[Instructions to follow]:
Only one range belongs in the answer: the line holding "discount: 8% = 21.68 -> 15% = 38.78" through the last line of the records, reproduced as is.

Dataset Start Marker

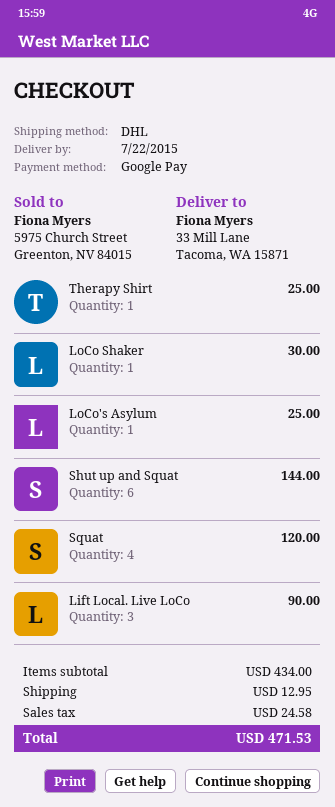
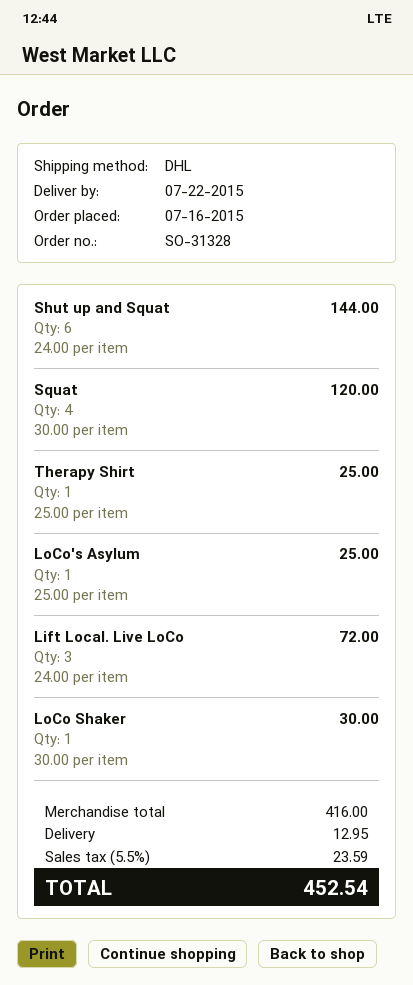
Lift Local. Live LoCo: 3 for 90.00 -> 3 for 72.00
subtotal: 434.00 -> 416.00
tax: 24.58 -> 23.59
total: 471.53 -> 452.54

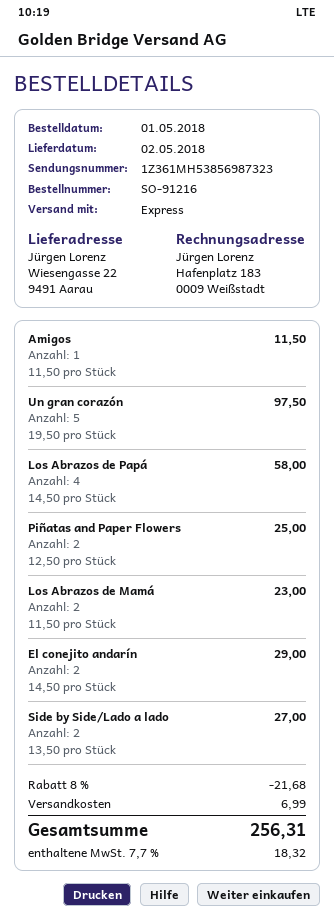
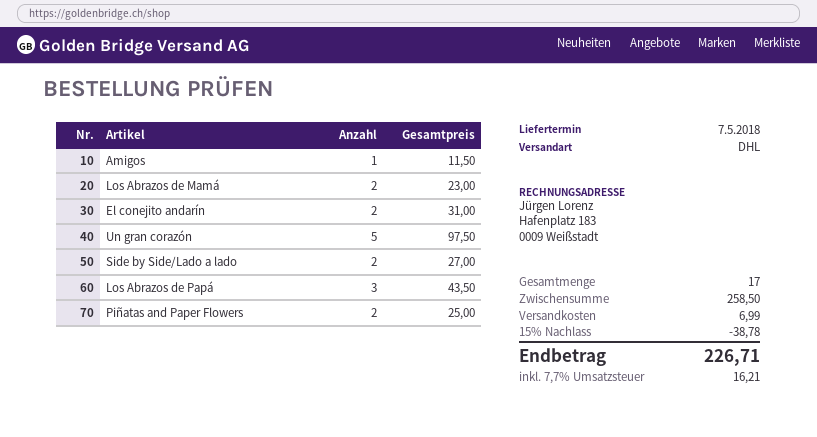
delivery date: 2018-05-02 -> 2018-05-07
shipping method: express -> DHL
Los Abrazos de Papá: 4 for 58.00 -> 3 for 43.50
El conejito andarín: 2 for 29.00 -> 2 for 31.00
discount: 8% = 21.68 -> 15% = 38.78
tax: 7.7% = 18.32 -> 7.7% = 16.21
total: 256.31 -> 226.71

Dataset End Marker

[Task solution]:
discount: 8% = 21.68 -> 15% = 38.78
tax: 7.7% = 18.32 -> 7.7% = 16.21
total: 256.31 -> 226.71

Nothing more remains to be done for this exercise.